The president's renovations to the East Wing ballroom have also drawn criticism and mockery with Democrats taking aim at the president over the project. House Minority Leader Hakeem Jeffries, D-N.Y., said during an appearance on MSNBC that Trump "found time to demolish the East Wing of the White House so that he can build a ballroom where he can be celebrated as if he was a king."

The East Wing renovation was mocked on "Saturday Night Live," which did a skit featuring James Austin Johnson as Trump and Miles Teller as Drew and Jonathan Scott from HGTV's popular home makeover show "The Property Brothers." The mockery didn't end there. During a "Weekend Update" segment, Michael Che said he was glad the floor looked "slippery," according to the Architect's Newspaper.

OK, there's one element we've left out of the key ingredients: a blithe indifference to how things work in the real world. Fox doesn't say how close it is to a Home Depot, but over on the other side of the freeway, the Brondell FreshSpa Comfort+ is going for $44.98.* Comrade Mamdani didn't say how many bidets were in "a few," but there's a dual-temperature version for $76.99, with a limit of five per order. Discounts on a couple of Bio Bidet models take them down to the low $200 range. There's no indication in the story of whether Mamdani is feeling handy from all those years in that spacious rent-controlled apartment, or if the  -- how's that, New York Post? -- "petulant and ungrateful" first lady would want to help, but surely some comrade is available to help them keep the total under four (perhaps even three!) figures.

Now, to be objective and all, the 12th paragraph does provide some guesses from a "home-improvement cost and contractor marketplace": an "average cost" of $640 to install a bidet, though "costs can run as low as $40 or as high as $2,000." And, to be scrupulously fair, there is this concluding graf:

New York City's Department of Environmental Protection celebrated Mamdani's announcement, saying that "more bidets = fewer wet wipes."
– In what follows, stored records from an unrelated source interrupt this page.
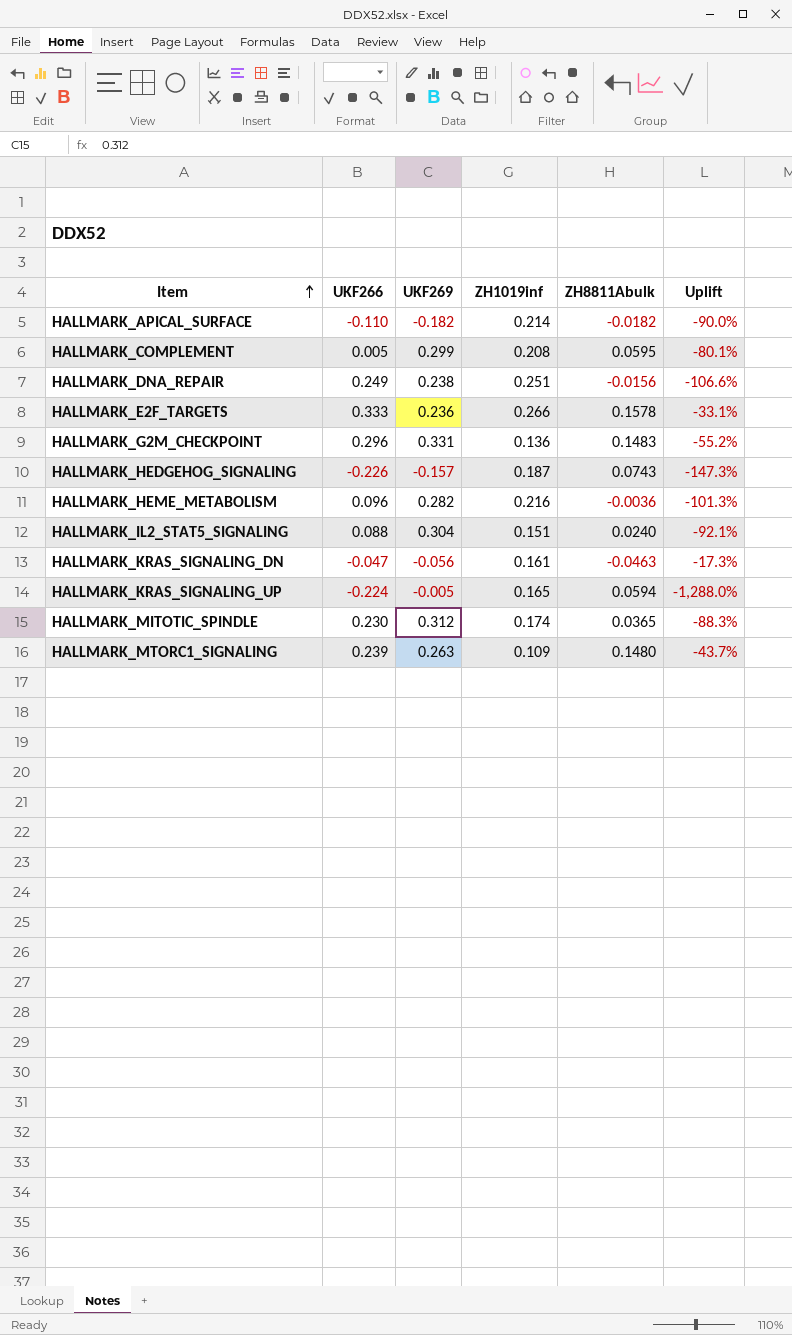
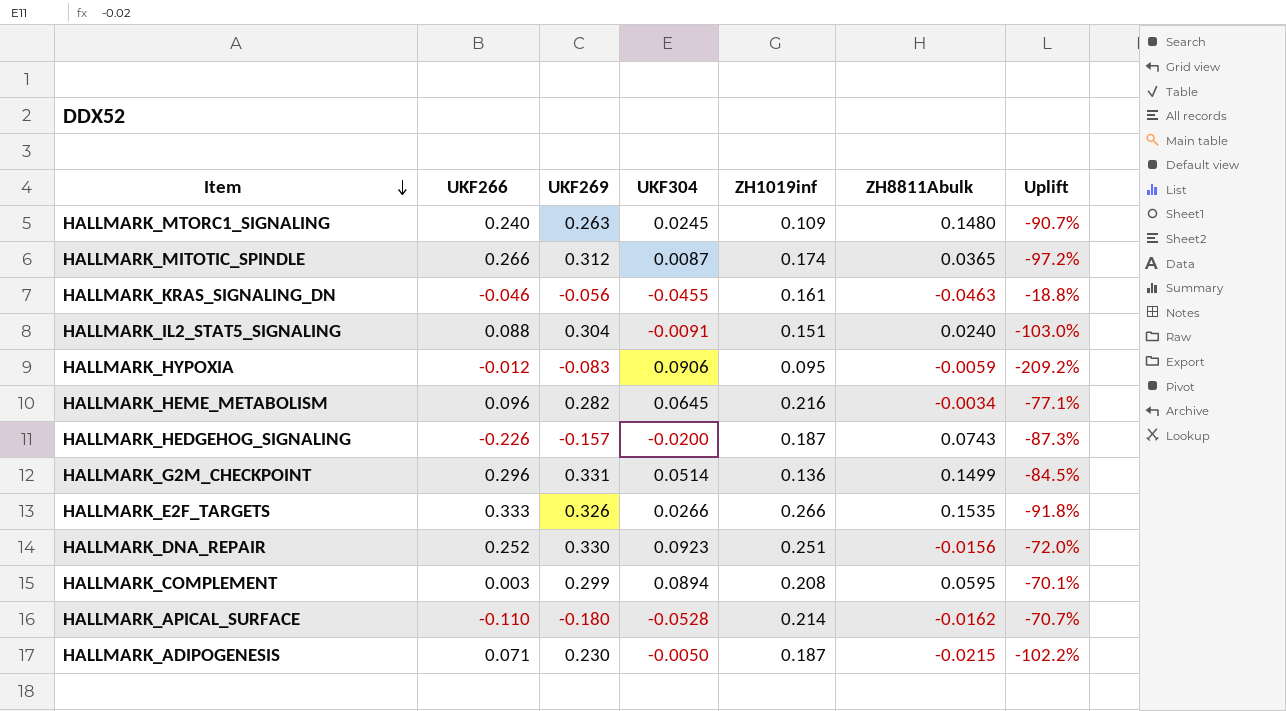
row order: Item ascending -> Item descending
column UKF304 | position: none -> 4
column Uplift | formula: ([ZH8811Abulk] - [UKF269]) / [UKF269] -> ([UKF304] - [UKF269]) / [UKF269]
row HALLMARK_KRAS_SIGNALING_UP: -0.224 | -0.005 | 0.165 | 0.0594 | -1,288.0% -> none
HALLMARK_MTORC1_SIGNALING | UKF266: 0.239 -> 0.240
HALLMARK_MITOTIC_SPINDLE | UKF266: 0.230 -> 0.266
HALLMARK_KRAS_SIGNALING_DN | UKF266: -0.047 -> -0.046
row HALLMARK_HYPOXIA: none -> -0.012 | -0.083 | 0.0906 | 0.095 | -0.0059 | -209.2%
HALLMARK_HEME_METABOLISM | ZH8811Abulk: -0.0036 -> -0.0034
HALLMARK_G2M_CHECKPOINT | ZH8811Abulk: 0.1483 -> 0.1499
HALLMARK_E2F_TARGETS | UKF269: 0.236 -> 0.326
HALLMARK_E2F_TARGETS | ZH8811Abulk: 0.1578 -> 0.1535
HALLMARK_DNA_REPAIR | UKF266: 0.249 -> 0.252
HALLMARK_DNA_REPAIR | UKF269: 0.238 -> 0.330
HALLMARK_COMPLEMENT | UKF266: 0.005 -> 0.003
HALLMARK_APICAL_SURFACE | UKF269: -0.182 -> -0.180
HALLMARK_APICAL_SURFACE | ZH8811Abulk: -0.0182 -> -0.0162
row HALLMARK_ADIPOGENESIS: none -> 0.071 | 0.230 | -0.0050 | 0.187 | -0.0215 | -102.2%

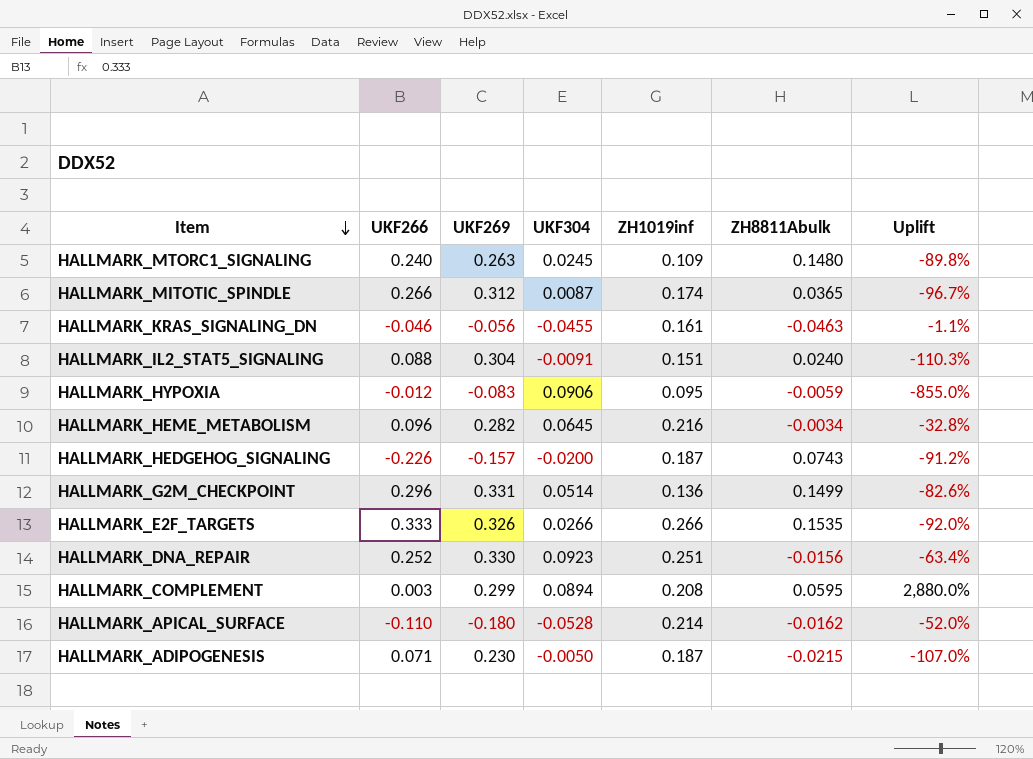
column Uplift | formula: ([UKF304] - [UKF269]) / [UKF269] -> ([UKF304] - [UKF266]) / [UKF266]

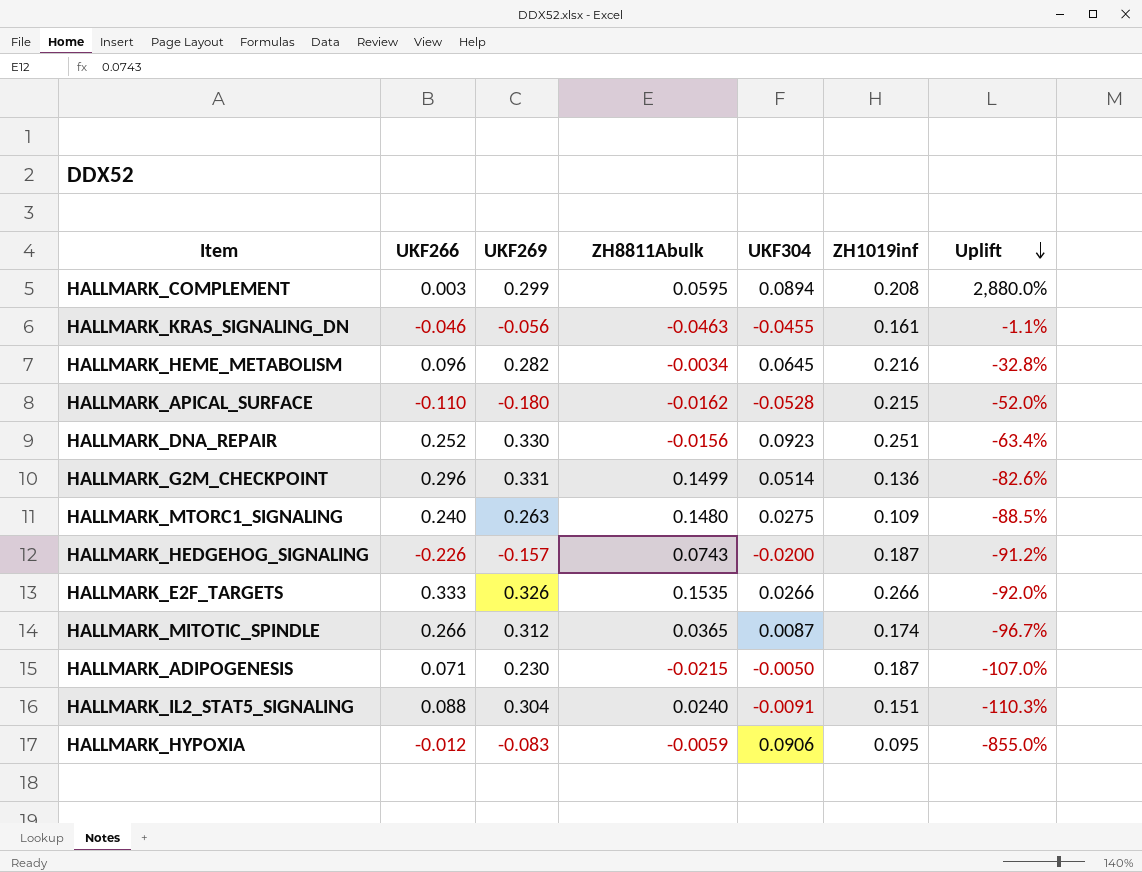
row order: Item descending -> Uplift descending
column ZH8811Abulk | position: 6 -> 4
HALLMARK_APICAL_SURFACE | ZH1019inf: 0.214 -> 0.215
HALLMARK_MTORC1_SIGNALING | UKF304: 0.0245 -> 0.0275
HALLMARK_MTORC1_SIGNALING | Uplift: -89.8% -> -88.5%

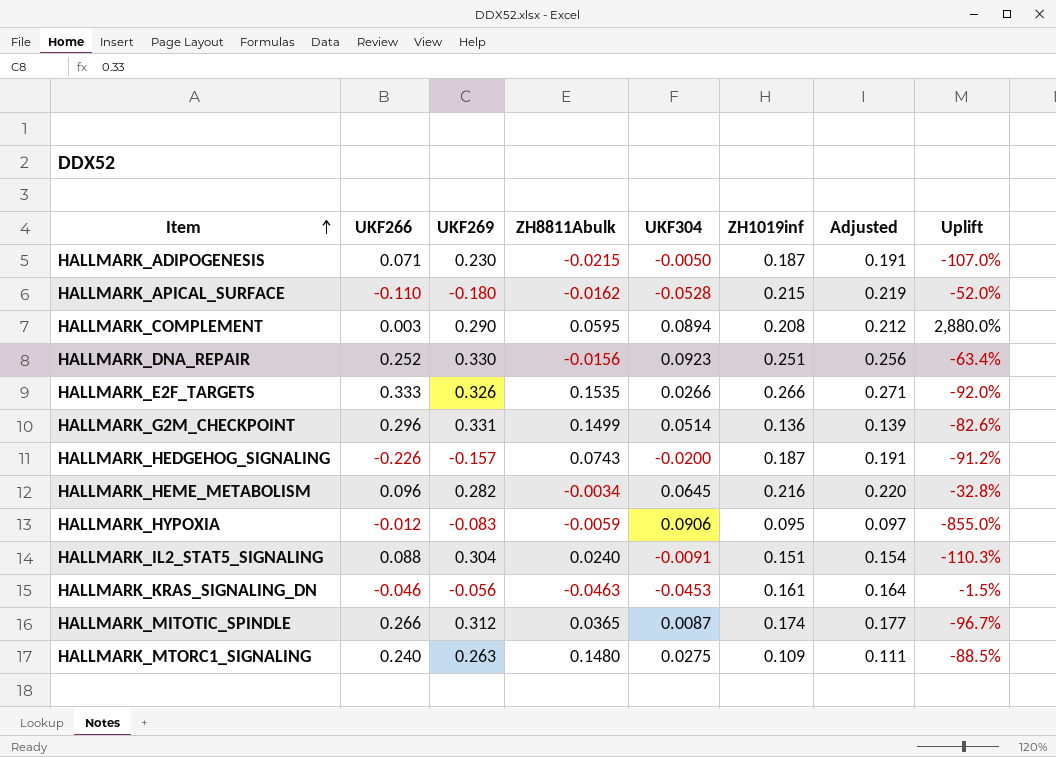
row order: Uplift descending -> Item ascending
column Adjusted | formula: none -> [ZH1019inf] * 1.02
HALLMARK_COMPLEMENT | UKF269: 0.299 -> 0.290
HALLMARK_KRAS_SIGNALING_DN | UKF304: -0.0455 -> -0.0453
HALLMARK_KRAS_SIGNALING_DN | Uplift: -1.1% -> -1.5%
But the real point, as the afternoon's lead story, is hard to overlook. Mister Trump is just trying to provide a few marble reading racks for all the national defense information that replaces "More Jokes for the John," and those pesky late-night comedians won't give him a moment's rest. You can see how the Fox audience would be refreshed and ready to return to the front lines in Grenland.

As long as we're on sourcing, though, enjoy these opening grafs from another Saturday Fox epic:

EXCLUSIVE: PANGUITCH, Utah — One of Tyler Robinson's last meals as a free man may have been at a roadside steakhouse off the beaten path, according to a Utah restaurateur who called in a tip to the FBI after news of the 22-year-old electrician's arrest in the assassination of Turning Point USA founder Charlie Kirk.

Staff at a mom-and-pop restaurant in Panguitch, Utah, about three hours south of the crime scene in Orem, said a customer who looked like Robinson had eaten alone at the counter on the night of the murder.

"So the gal that served him said that he was quite quiet, kind of shy," the restaurant owner, who said he is not seeking attention about the encounter and asked not to be named, told Fox News Digital. "Usually, if somebody sits at our counter, they like to talk. And he sat on the counter and she said he really didn't want to talk, just wanted to eat and get out."

* 11:57 a.m. Eastern US, Saturday, Jan. 17, in the year of our Lord the 2,026th, if you're scoring along at home.
** $25 additional off your total order if you open a new card account!